> _Activity_
Go through the lines below and copy each one that holds the string "none".
┄┄┄┄┄┄┄┄┄┄┄┄┄┄┄┄┄┄┄┄
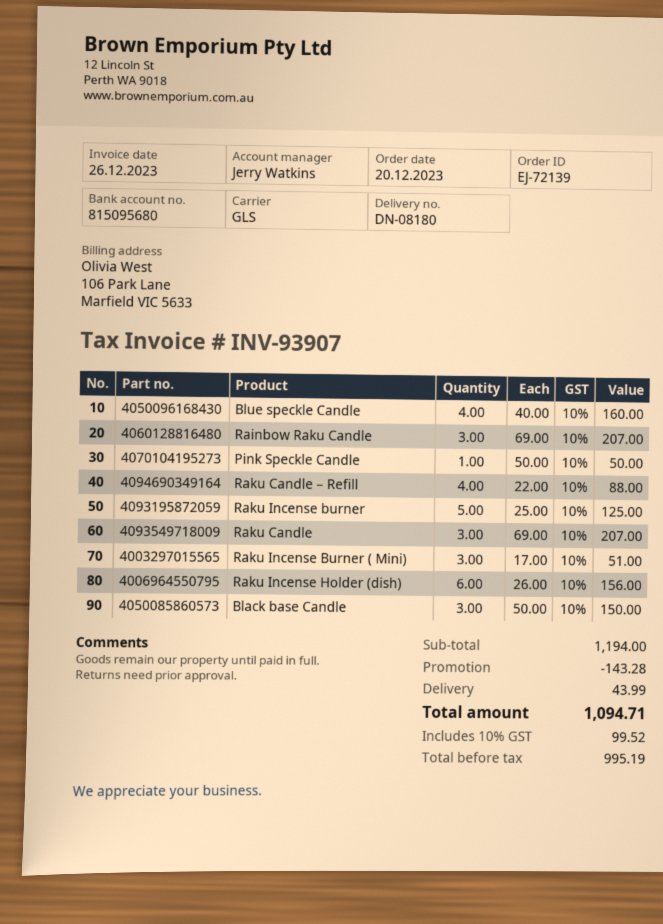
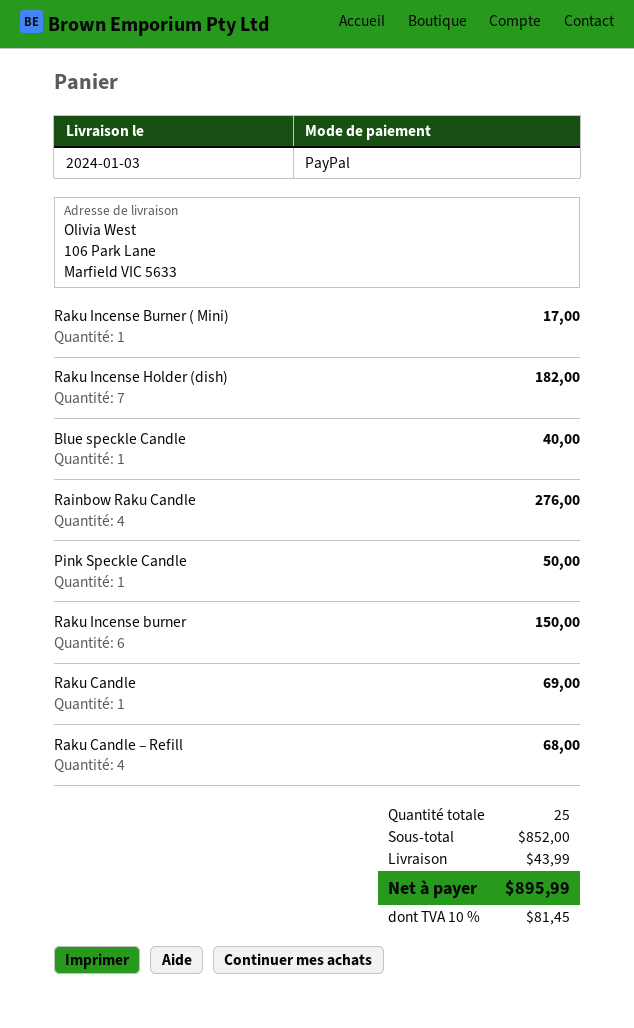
Blue speckle Candle: 4 for 160.00 -> 1 for 40.00
Rainbow Raku Candle: 3 for 207.00 -> 4 for 276.00
Raku Candle – Refill: 4 for 88.00 -> 4 for 68.00
Raku Incense burner: 5 for 125.00 -> 6 for 150.00
Raku Candle: 3 for 207.00 -> 1 for 69.00
Raku Incense Burner ( Mini): 3 for 51.00 -> 1 for 17.00
Raku Incense Holder (dish): 6 for 156.00 -> 7 for 182.00
Black base Candle: 3 for 150.00 -> none
subtotal: 1194.00 -> 852.00
discount: 143.28 -> none
tax: 10% = 99.52 -> 10% = 81.45
total: 1094.71 -> 895.99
┄┄┄┄┄┄┄┄┄┄┄┄┄┄┄┄┄┄┄┄
> _Result for this task_
Black base Candle: 3 for 150.00 -> none
discount: 143.28 -> none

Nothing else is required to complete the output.